Abstract:
Hemp (Cannabis sativa L.) fibre is a natural renewable material which has been used in important areas closely related to people’s daily life. The increasing need of hemp fibre of high quality requires better fibre processing methods, more advanced facilities with higher machine performance and efficiency. Decortication is the key procedure to extract hemp fibre, and it significantly affects the output fibre quality and purity. The machine used for this process, known as a decorticator, needs to be well designed. The energy requirement is worth being evaluated for decorticators.
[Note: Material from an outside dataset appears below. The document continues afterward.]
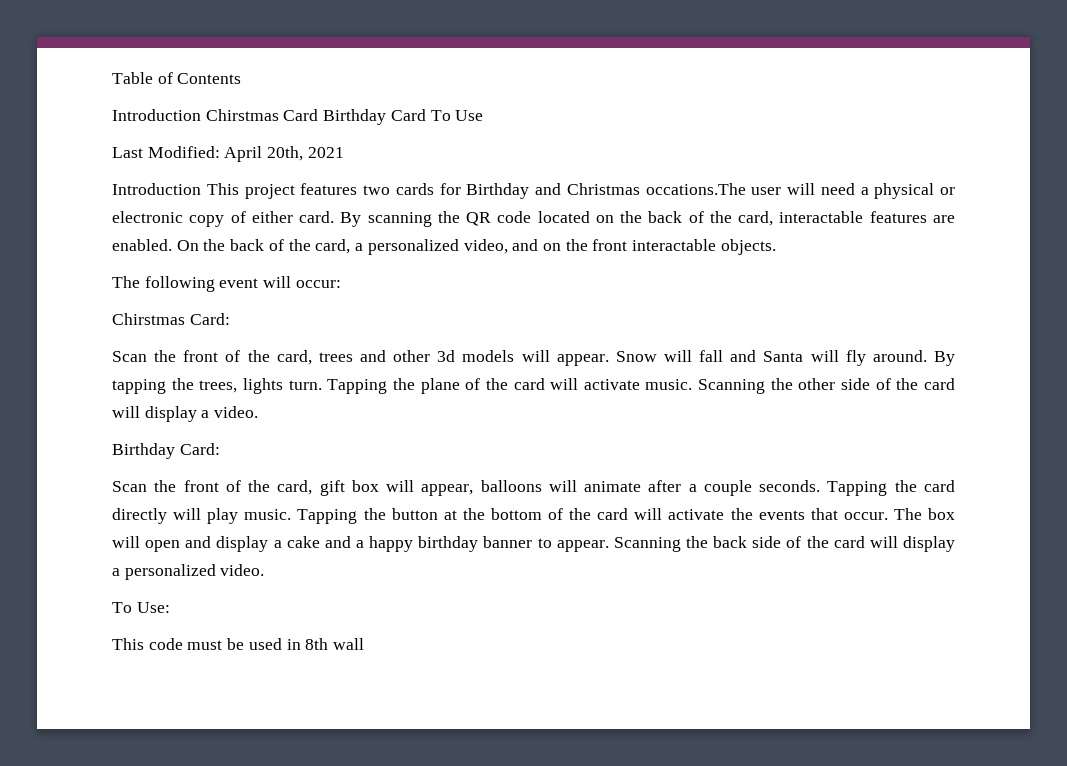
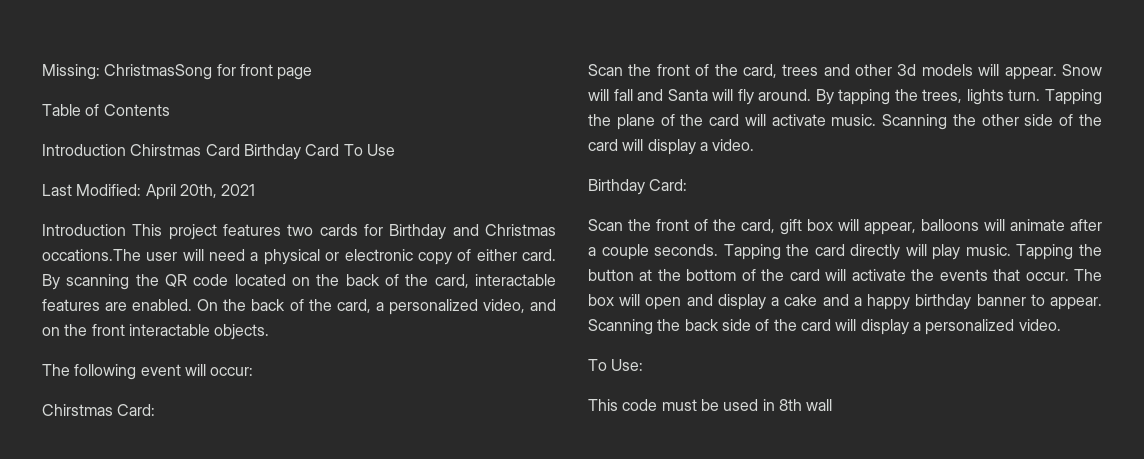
(112, 78) none -> [42,64,313,80] Missing: ChristmasSong for front page //

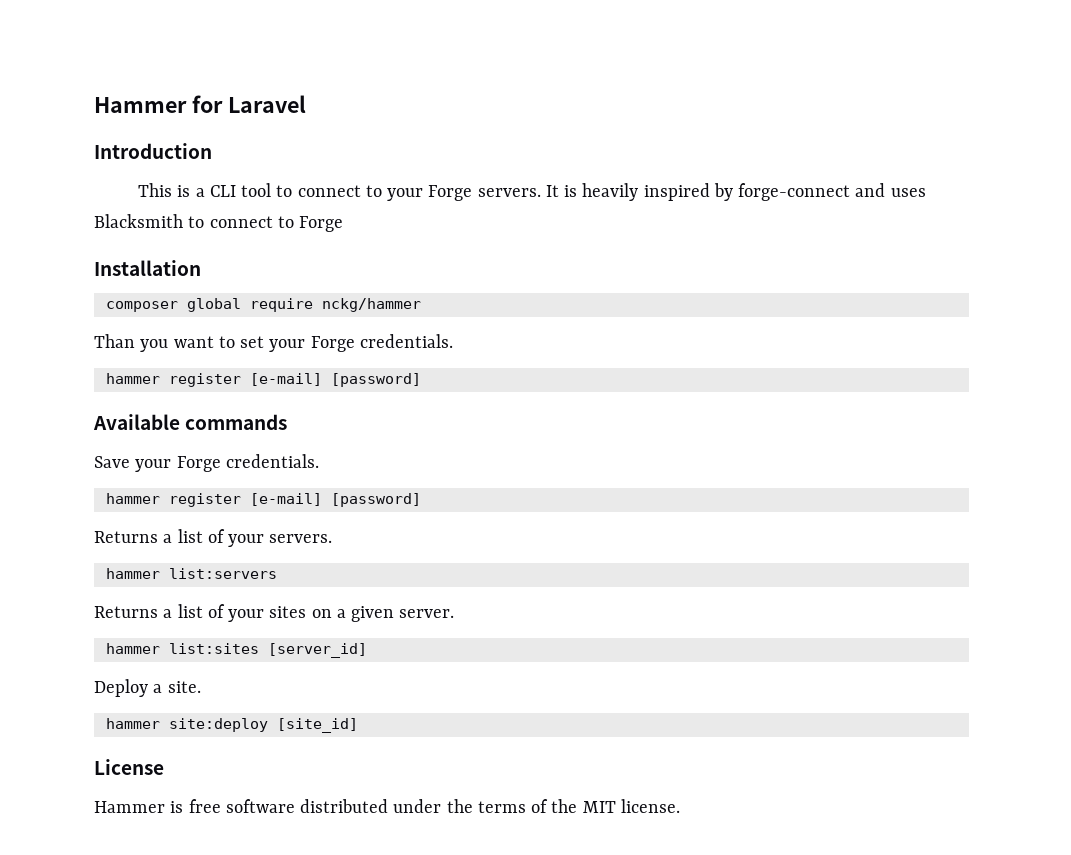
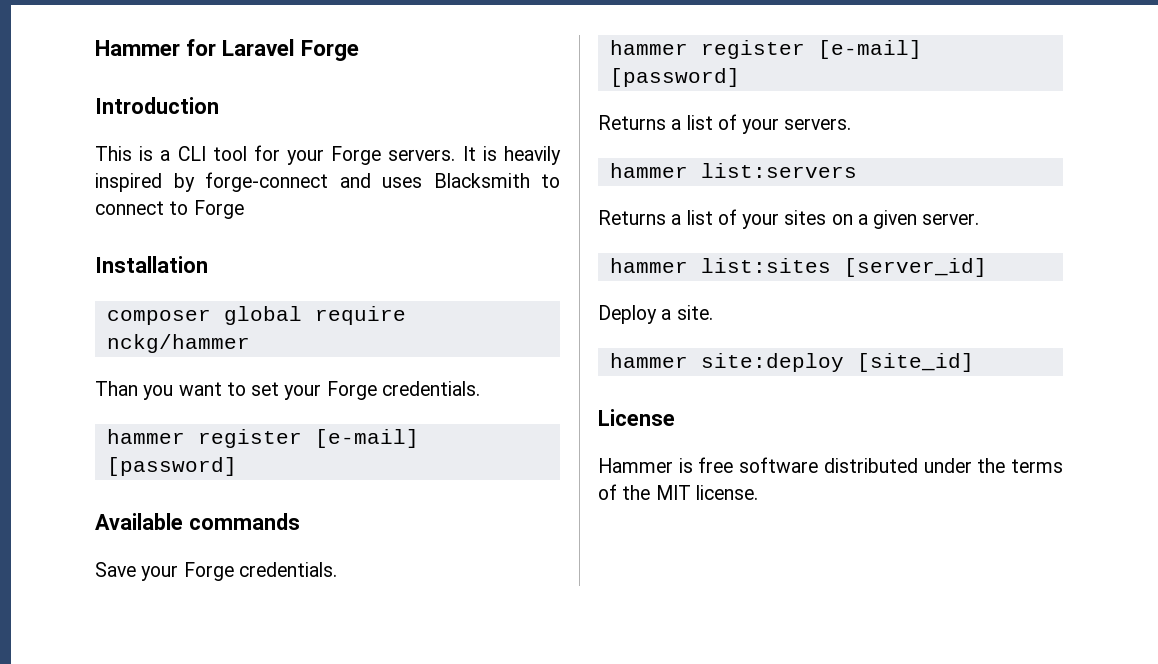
(306, 104) none -> [301,40,360,61] Forge
[276,185,382,197] to connect to -> [253,145,280,161] for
This study consisted of two parts. In the first part, the specific energy of using a hammer mill for decorticating hemp was examined. The experimental data (three hammer mill screen scenarios and three feeding masses) were used to fit modified size-reduction theories (Kick’s, Rittinger’s and Bond’s laws). The experimental data were also used to develop a linear regression model to predict the specific energy from the ratio of initial and final fibre lengths. Results showed that all modified laws and the linear model performed equally well for specific energy prediction, and they had better prediction accuracy at a higher feed rate.
In the second part of the study, integrated with virtual reality (VR) technology, TRIZ (“Theory of Inventive Problem Solving” in Russian) method was used for designing and evaluating a new hemp scutcher prototype in virtual environments. An evaluation system was developed for making comparison of the new design and the traditional scutchers. The new design is expected to have a better performance in terms of scale, product quality and energy efficiency. The TRIZ-VR integrated design has great potential to be a fast, reliable and low-cost design trend.